The benefit of type demotion is code canonicalization and removing
unnecessary computation that e.g. only affects the upper bits that are going
to be thrown away anyway, the disadvantage of type demotion of signed
operations is that we need to perform them in unsigned type instead and thus
we can't perform some loop optimizations based on undefined behavior etc.
for some testcases where type demotion can improve generated code.
If types are demoted, upper bits of constants go away, SCCVN can find
equivalences between SSA_NAMEs that wouldn't be considered before, etc.
But given the issue with signed operation type demotion, I think before loop
optimizations we should only be doing type demotions that don't result
in defining previously undefined behavior operations. I guess passes like
forwprop, gimple-fold etc. could easily handle the easy cases, where there
is a tree of has_single_use SSA_NAMEs that can be demoted, but handling
a more complicated web would be harder. Say in:
unsigned int a, b, c, d, e, f; unsigned char h, i, j;
unsigned int k = a * 2 + b + 0x12340000;
unsigned int l = c * 4 + d + 0x23456700;
unsigned int m = e * 5 + f, n = k + l - m, o = k - l + m, p = -k + 1;
h = n; i = o; j = p;
k, l, m all have multiple imm uses, but still pretty much everything in this
function could be demoted to unsigned char, the two large constants could go
away as additions of zero, etc. Perhaps that can be seen as little benefit,
but what if the above is all
s/unsigned int/unsigned long long/;s/unsigned char/unsigned int/ on 32-bit
target? RTL subreg pass might help a little bit, but that is too late.

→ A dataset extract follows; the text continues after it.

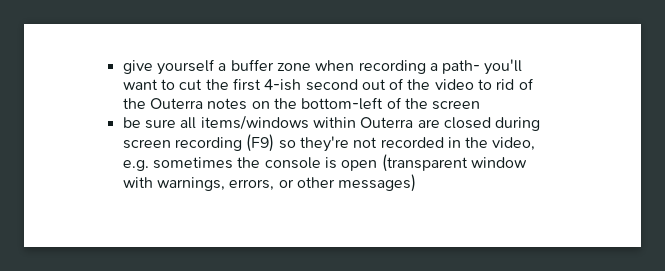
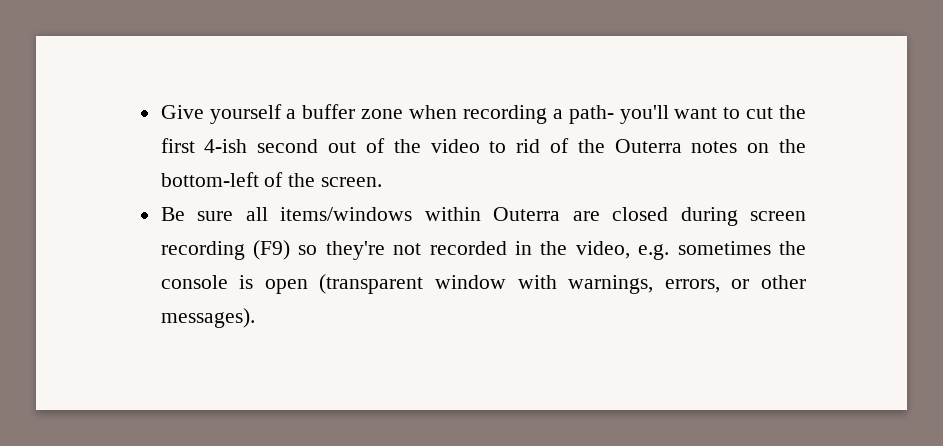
[122,60,153,74] give -> [160,105,204,119] Give
[432,100,481,110] [122,117,141,128] screen // be -> [321,177,383,187] [160,207,185,221] screen. // Be
[338,174,417,192] messages) -> [160,308,255,328] messages).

For the demotion which changes undefined overflow operations to defined
ones, I wonder when is the last pass that usefully makes use of that
information, if e.g. we could do the full type demotion already before
vectorization somewhere in the loop optimization queue, or if that is still
Where type demotion and promotion is very important is IMHO vectorization,
the code we generate for mixed types vectorization is just huge and
terrible. If we can help it by not computing useless upper bits, or on the
other side sometimes not doing parts of computations in smaller types, which
lead to all the other computations on wider types to be done with bigger
vectorization factor, we could improve generated code quality.

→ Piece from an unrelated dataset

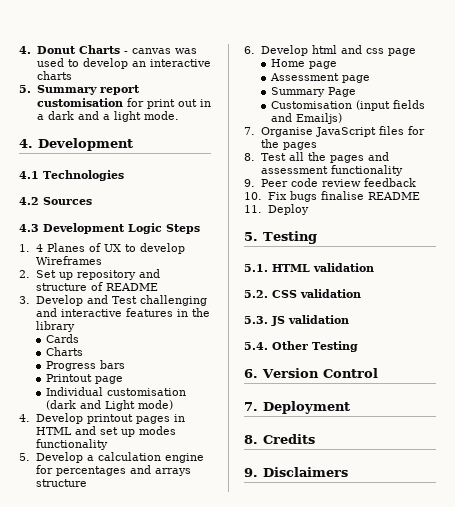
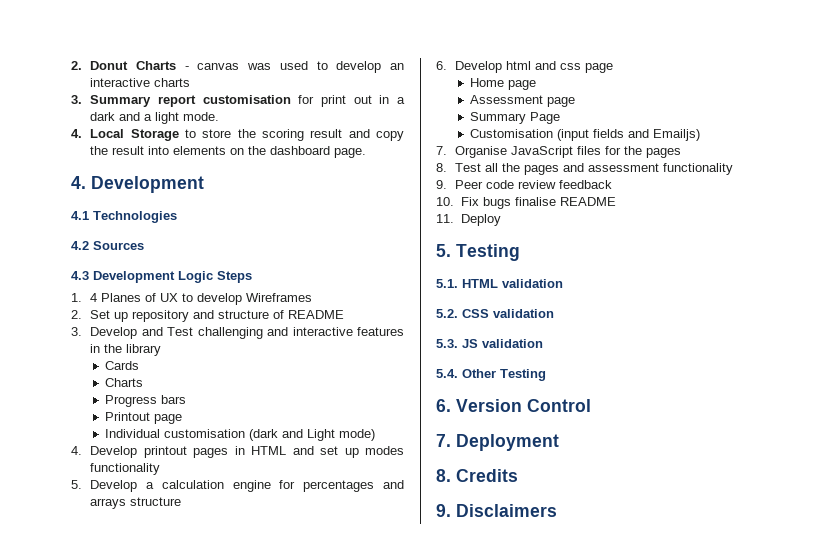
[19,46,31,54] 4. -> [71,61,82,70] 2.
[19,85,31,93] 5. -> [71,95,82,104] 3.
(179, 115) none -> [71,129,404,141] [90,146,367,158] // 4. Local Storage to store the scoring result and copy the result into elements on the dashboard page.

I wonder if for vectorizations we couldn't use the same thing I wrote
recently for if-conversion, for bbs potentially suitable for vectorization
(with the right loop form etc.), that is, if we don't do full type demotion
before vectorization, check if we'd demote anything and if so, work only on
the vectorization only loop copy (or create it), and then try to do some
type promotion to minimize number of type sizes in the loop,
see the http://gcc.gnu.org/bugzilla/show_bug.cgi?id=47477#c16 (admittedly
artificial) testcase for what I mean. After demotion, we could replace the
cast of short to char and back just with and (for zero extension) or signed
shift right + shift left (for sign extension), etc.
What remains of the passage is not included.